There are several default Criteria classes implemented in adaXT that can be directly loaded. It is also possible to create a custom criteria class, which is explained here.

Criteria classes can be loaded as follows:

from adaXT.criteria import CRITERIA_NAME

A list of all available Criteria classes is given below.

Criteria #

The base Criteria class from which all other criteria need to inherit.

Entropy #

Entropy based criteria, which can be used for classification. Formally, given class labels \(\mathcal{L}\), the entropy in a node consisting of samples \(I\), is given by $$ \text{Entropy} = - \sum_{k\in\mathcal{L}} P[k] \log_2 (P[k]), $$ where \(P[k]\) denotes the fraction of samples in \(I\) with class label \(k\).

Gini_index #

Gini index based criteria, which can be used for classification. Formally, given class labels \(\mathcal{L}\), the Gini index in a node consisting of samples \(I\), is given by $$ \text{Gini_index} = 1 - \sum_{k\in \mathcal{L}} P[k]^2, $$ where \(P[k]\) denotes the fraction of samples in \(I\) with class label \(k\).

Partial_linear #

Criteria based on fitting a linear function in the first predictor variable in each leaf.

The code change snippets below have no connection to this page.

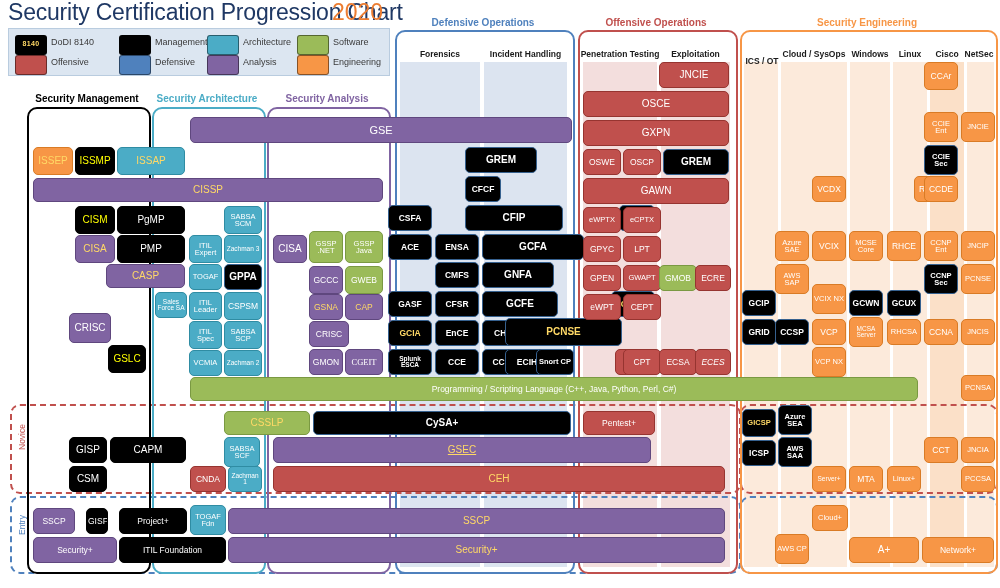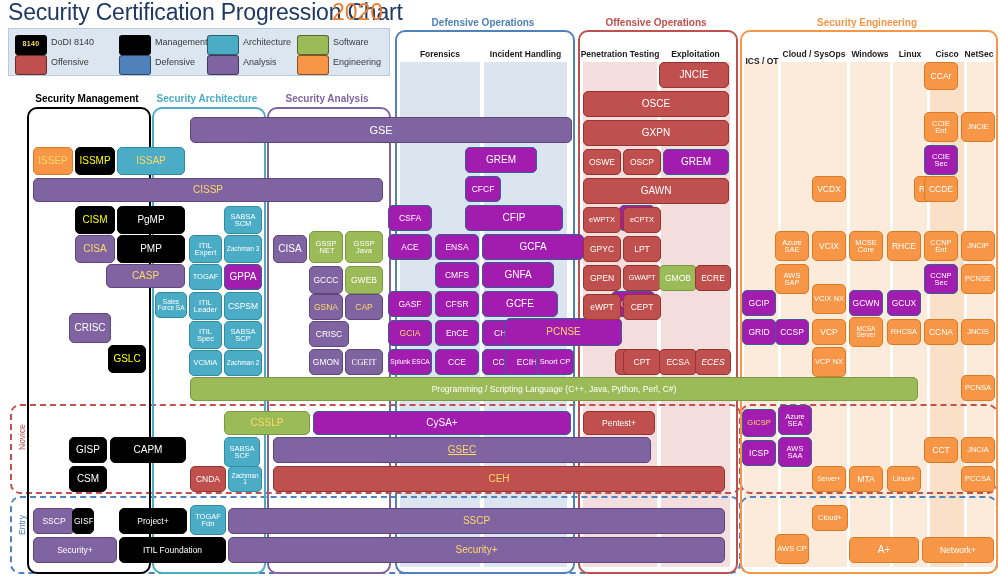--- a/index.html
+++ b/index.html
@@ -31,21 +31,21 @@
   
   .cert{position:absolute;border-radius:5px;border:1px solid rgba(0,0,0,.55);
         display:flex;align-items:center;justify-content:center;text-align:center;
         font-size:10px;line-height:1.0;color:#fff;box-sizing:border-box;
         padding:0 1px;overflow:hidden;}
   .cert span{display:block;width:100%;}
   .c-mgmt{background:#000000;border-color:#000;}
   .c-arch{background:#4BACC6;border-color:#2f8ca3;}
   .c-soft{background:#9BBB59;border-color:#7a9942;}
   .c-offn{background:#C0504D;border-color:#963430;}
-  .c-defn{background:#a21caf;border-color:#36618f;}
+  .c-defn{background:#000000;border-color:#36618f;font-weight:bold;}
   .c-anal{background:#8064A2;border-color:#5f477e;}
   .c-engr{background:#F79646;border-color:#d97b25;}
   .dod{color:#FFFF00;}
   .dod2{color:#FFD966;}
   .tiny{font-size:7.5px;}
   .tiny2{font-size:6.5px;}
   .sm{font-size:8.5px;}
   .lg{font-size:11px;}
 
   
@@ -526,21 +526,21 @@
       </div>
       <div class="cert c-engr tiny" style="left: 961px; top: 437px; width: 34px; height: 26px;">
         <span>JNCIA</span>
       </div>
       <div class="cert c-engr tiny" style="left: 961px; top: 466px; width: 34px; height: 26px;">
         <span>PCCSA</span>
       </div>
       <div class="cert c-anal sm" style="left: 33px; top: 508px; width: 42px; height: 26px;">
         <span>SSCP</span>
       </div>
-      <div class="cert c-mgmt sm" style="left: 72px; top: 508px; width: 22px; height: 26px;">
+      <div class="cert c-mgmt sm" style="left: 86px; top: 508px; width: 22px; height: 26px;">
         <span>GISF</span>
       </div>
       <div class="cert c-mgmt sm" style="left: 119px; top: 508px; width: 68px; height: 26px;">
         <span>Project+</span>
       </div>
       <div class="cert c-arch tiny" style="left: 190px; top: 505px; width: 36px; height: 30px;">
         <span>TOGAF Fdn</span>
       </div>
       <div class="cert c-anal dod2" style="left: 228px; top: 508px; width: 497px; height: 26px;">
         <span>SSCP</span>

Formally, in a node consisting of samples \(I\), it is given by $$ \text{Partial_linear} = \tfrac{1}{|I|}\sum_{i \in I} (Y[i] - \widehat{\theta}_0 - \widehat{\theta}_1 X[i, 0])^2, $$ where \(Y[i]\) and \(X[i, 0]\) denote the response value and the value of the first feature at sample \(i\), respectively, and \((\widehat{\theta}_0, \widehat{\theta}_1)\) are ordinary least squares regression estimates when regressing \(Y[i]\) on \(X[i, 0]\) using the samples in \(I\).

Partial_quadratic #

Criteria based on fitting a quadratic function in the first predictor variable in each leaf. Formally, in a node consisting of samples \(I\), it is given by $$ \text{Partial_quadratic} = \tfrac{1}{|I|}\sum_{i \in I} (Y[i] - \widehat{\theta}_0 - \widehat{\theta}_1 X[i, 0] - \widehat{\theta}_2 X[i, 0]^2)^2, $$ where \(Y[i]\) and \(X[i, 0]\) denote the response value and the value of the first feature at sample \(i\), respectively, and \((\widehat{\theta}_0, \widehat{\theta}_1)\) are ordinary least squares regression estimates when regressing \(Y[i]\) on \(X[i, 0]\) using the samples in \(I\).

Squared_error #

Squared error based criteria, which can be used for regression and leads to standard CART splits. Formally, the squared error in a node consisting of samples \(I\), is given by $$ \text{Squared_error} = \tfrac{1}{|I|}\sum_{i\in I} \Big(Y[i] - \tfrac{1}{|I|}\sum_{i\in I} Y[i]\Big)^2, $$ where \(Y[i]\) denotes the response value at sample \(i\).

For a faster, but equivalent calculation, it is computed by $$ \text{Squared_error} = \tfrac{1}{|I|}\sum_{i\in I} Y[i]^2 - \Big(\tfrac{1}{|I|}\sum_{i\in I} Y[i]\Big)^2 $$